Mickey Mouse Designers

I, along with many others in the web standards and accessibility designer community I’m sure, would love to hear why the new redesign of the Disney Store was not developed to W3C web standards and accessibility guidelines. They had such a wonderful site with Andy Clarke – valid and semantic XHTML markup, valid stylesheet and valid AAA accessibility – I’ve used it many times of what’s possible even at big corporation level. Sadly, I will have to move the site into the same (bad) example list as Amazon.co.uk.

How on earth did the benefits of web standards and accessibility not find its way into this version’s requirements specification? The code monkeys responsible need to get out of 1999 and join the rest of us in 2005. ASP.NET can produce valid code too (with some effort on the part of developers) so thats not an excuse to be using tables, spacer images, inline styles and inline JavaScript.

A shame, a real crying shame. With Christmas just round the corner disabled parents and children will find it difficult to use the site.

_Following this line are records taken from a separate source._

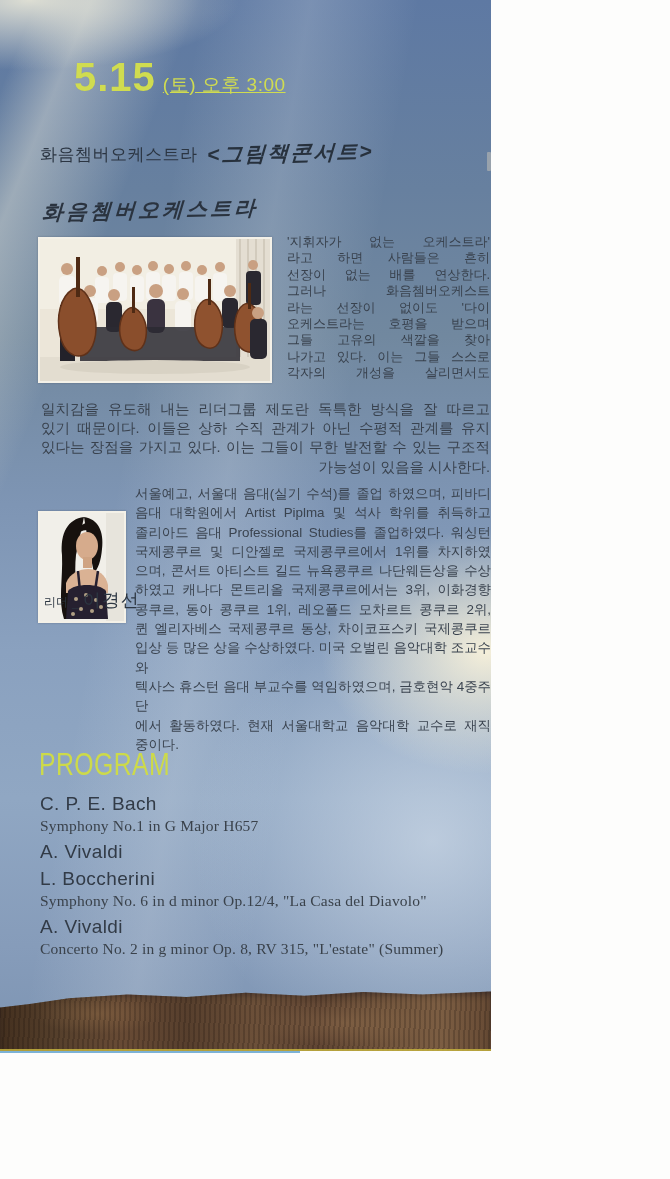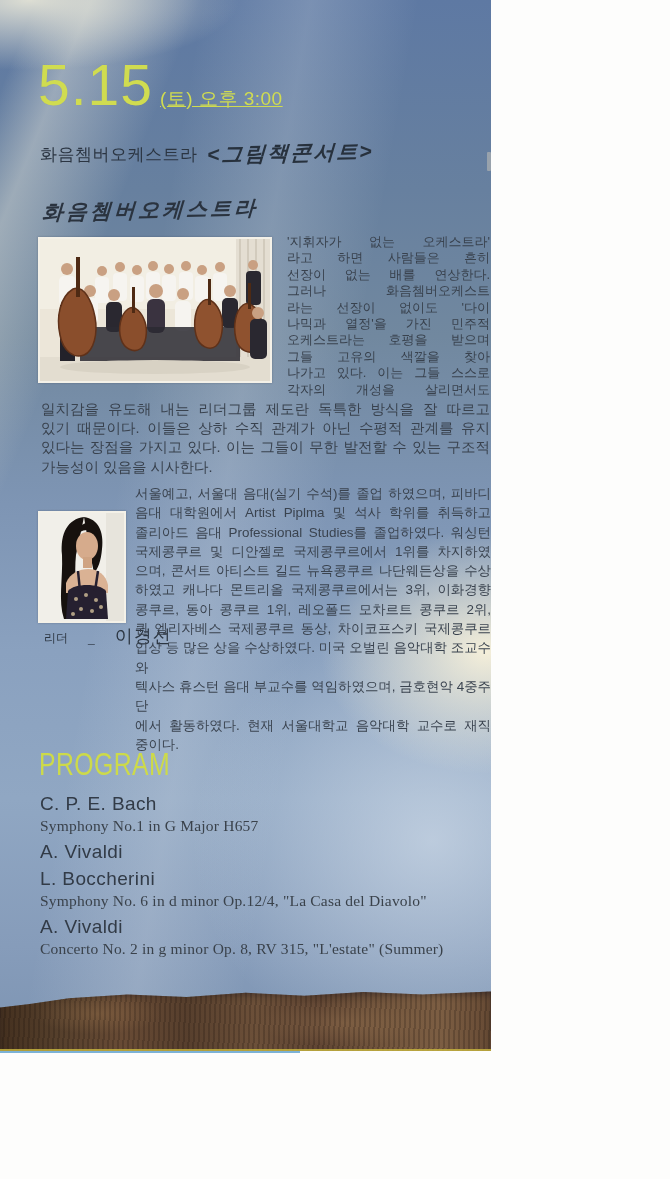--- a/index.html
+++ b/index.html
@@ -33,7 +33,7 @@
   }
 
   .date-row{position:absolute;left:38px;top:57px;display:flex;align-items:baseline;gap:7px;color:#d0dc50;}
-  .date-day{font-size:57px;font-weight:400;letter-spacing:1px;line-height:1;text-shadow:0 0 1px rgba(0,0,0,0.08);}
+  .date-day{font-size:40px;font-weight:700;letter-spacing:1px;line-height:1;text-shadow:0 0 1px rgba(0,0,0,0.08);margin-left:36px;}
   .date-rest{font-size:19px;font-weight:400;letter-spacing:0.5px;text-decoration:underline;}
 
   .title-row{position:absolute;left:40px;top:139px;display:flex;align-items:baseline;gap:9px;color:#2b3542;}

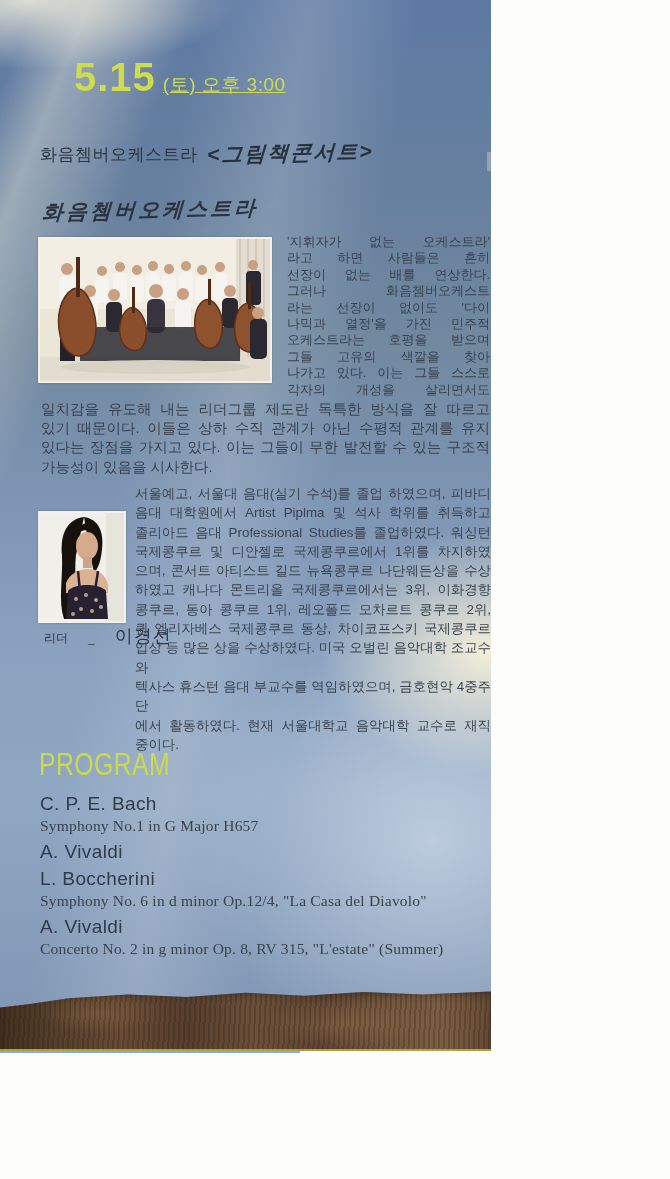--- a/index.html
+++ b/index.html
@@ -160,7 +160,6 @@
     <div class="jline">선장이 없는 배를 연상한다.</div>
     <div class="jline">그러나 화음쳄버오케스트</div>
     <div class="jline">라는 선장이 없이도 '다이</div>
-    <div class="jline">나믹과 열정'을 가진 민주적</div>
     <div class="jline">오케스트라는 호평을 받으며</div>
     <div class="jline">그들 고유의 색깔을 찾아</div>
     <div class="jline">나가고 있다. 이는 그들 스스로</div>

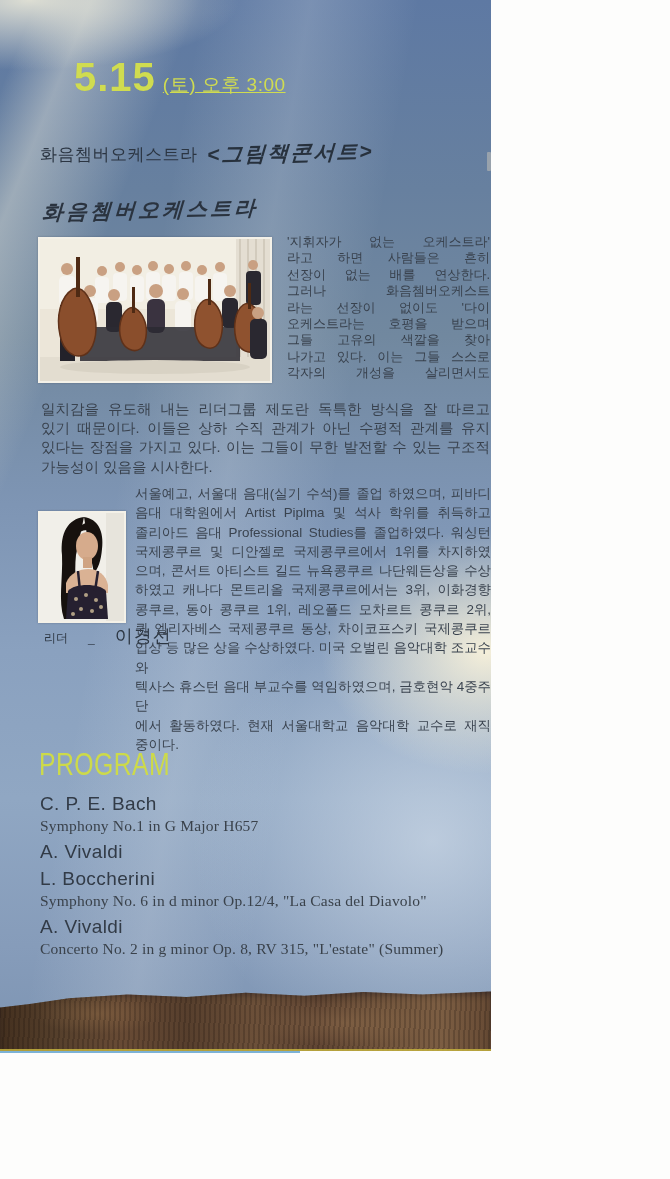--- a/index.html
+++ b/index.html
@@ -53,7 +53,7 @@
   .side-par{position:absolute;left:287px;top:234px;width:203px;color:#39424e;font-size:13px;}
   .side-par div{line-height:16.4px;}
   .full-par{position:absolute;left:41px;top:400px;width:449px;color:#39424e;font-size:14.5px;}
-  .full-par div{line-height:19.2px;}
+  .full-par div{line-height:19.2px;text-align:right;}
   .bio{position:absolute;left:135px;top:484px;width:356px;color:#3a434f;font-size:13.4px;}
   .bio div{line-height:19.3px;}
 

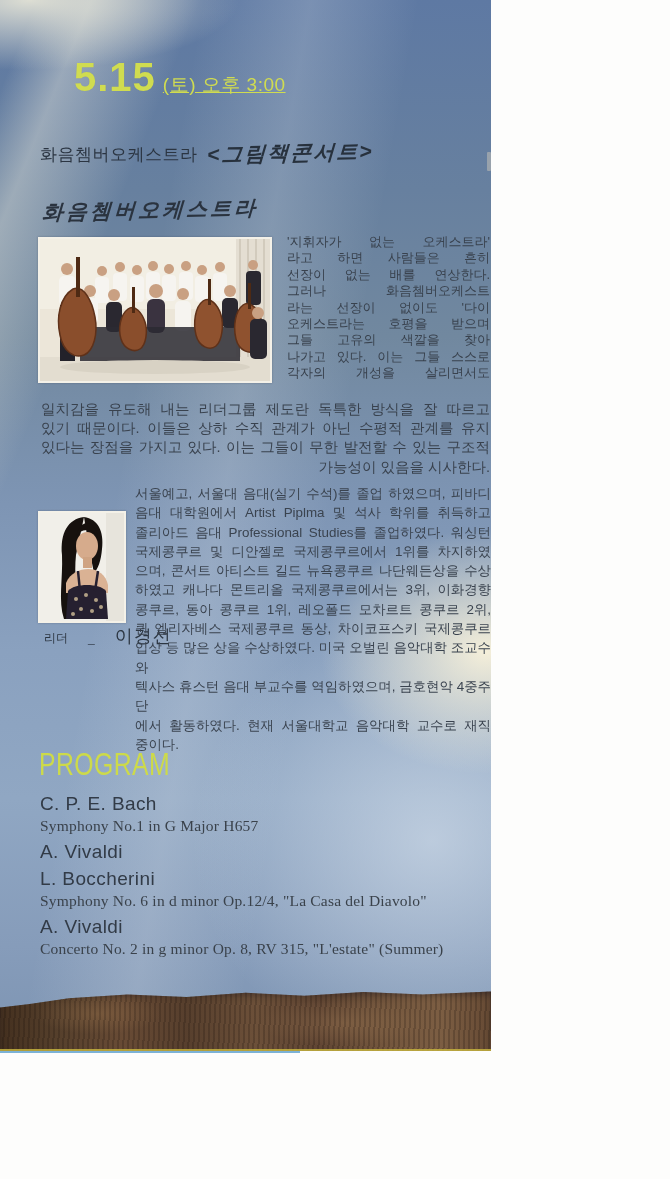--- a/index.html
+++ b/index.html
@@ -57,7 +57,7 @@
   .bio{position:absolute;left:135px;top:484px;width:356px;color:#3a434f;font-size:13.4px;}
   .bio div{line-height:19.3px;}
 
-  .leader-caption{position:absolute;left:44px;top:624px;display:flex;align-items:baseline;gap:20px;color:#2c3642;}
+  .leader-caption{position:absolute;left:44px;top:588px;display:flex;align-items:baseline;gap:4px;color:#2c3642;}
   .leader-role{font-size:12px;}
   .leader-sep{font-size:12px;opacity:0.8;}
   .leader-name{font-size:18px;letter-spacing:1px;}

I originally tried to use the feedback form but it produced an error as the “desktop” database being used (Access) can’t cope with more than 4 users at a time and is unavailable. I’m also concerned it points back to the “design” studio responsible – does Disney expect them to send you negative feedback about their design?

View more comments over at Stuff and Nonsense (Andy Clarke’s blog).

UPDATE:
Molly has posted an open letter to Disney (seeing as feedback form and email is unavailable).